In early November, and again in two years, we will face profoundly important elections at every level of government. I’m particularly concerned about the national elections, but I know those national candidates arise from state and local elections including primaries. The financial mega-backers of today’s politicians understand the candidate supply line very well. They know how it works. They have been laying their candidates’ tracks for years. It is an easy business plan to write. While we are out mowing our lawns, people with a lot of money are deciding what our candidate options will be on election day.
The coming elections are not about the traditional Republican and Democratic parties. Judged by their historic principles, neither of those parties still exists. Nowadays, a critical mass of politicians in each of those nominal parties is bought by essentially the same fraternity of brokers. Those candidates attain and keep their elected positions by accommodating the interests of their financial sponsors. The politicians may claim that they are independent and that they hold the same political beliefs as their financial backers; but in simple terms of cause and effect, the money is in the driver’s seat. The politicians don’t tell the money what to do or else: the money tells the politicians what to do or else. The brokers and their elected officials also know how to manipulate our voting behavior. They know that scare tactics and disinformation work.

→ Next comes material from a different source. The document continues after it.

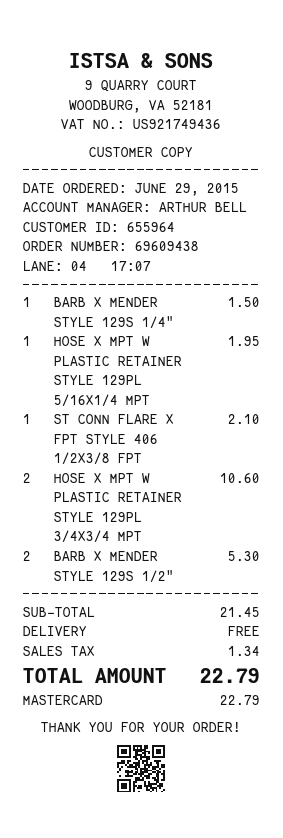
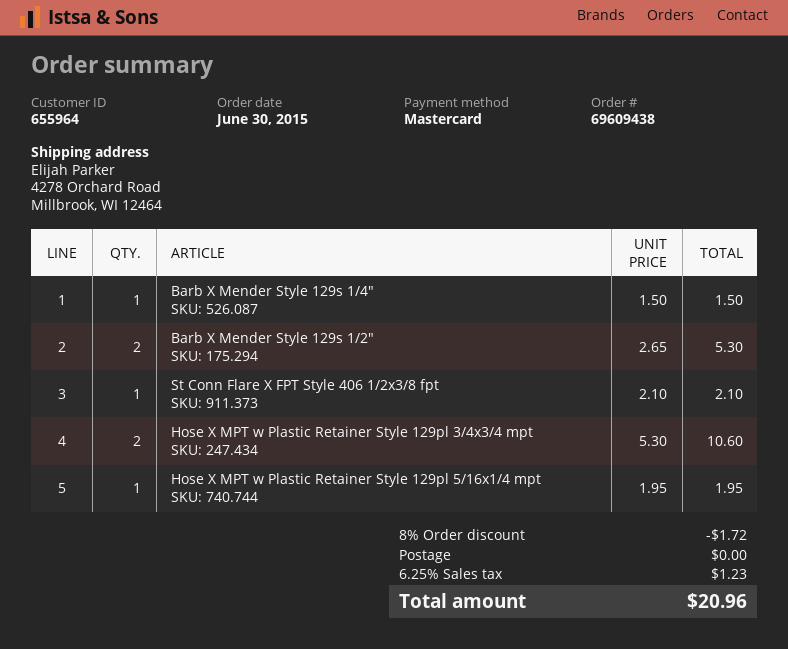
order date: 2015-06-29 -> 2015-06-30
discount: none -> 8% = 1.72
tax: 1.34 -> 1.23
total: 22.79 -> 20.96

But what’s the big deal? Are we not still able to buy more stuff and pursue our pleasurable activities? I think the most profound risk is that while we busy ourselves with our personal lives, the United States may become a de facto authoritarian state. That ancient, primitive form of government, the tool of kings and warlords, can take hold over time without anyone intentionally choosing it. Authoritarian rule is the default system that lies at the bottom of the slippery slope of politics. It is the lowest form of government, and huge masses of people have struggled for centuries to overcome it. Authoritarianism is easy to understand. Do as you’re told, or get hurt.
There are many small signs of our downward slide toward authoritarianism and a few large signs. We voters are supposed to choose our representatives; but instead, gerrymandering enables the representatives to choose their voters. Political operators find ways to deter large numbers of our citizens from voting. Every day some of our politicians attack our free press, demean our system of justice, and try to politicize the courts. Many of their fellow politicians become complicit by their silence. We may think America is a model of democracy, but it is now ranked far down the list of democracies worldwide.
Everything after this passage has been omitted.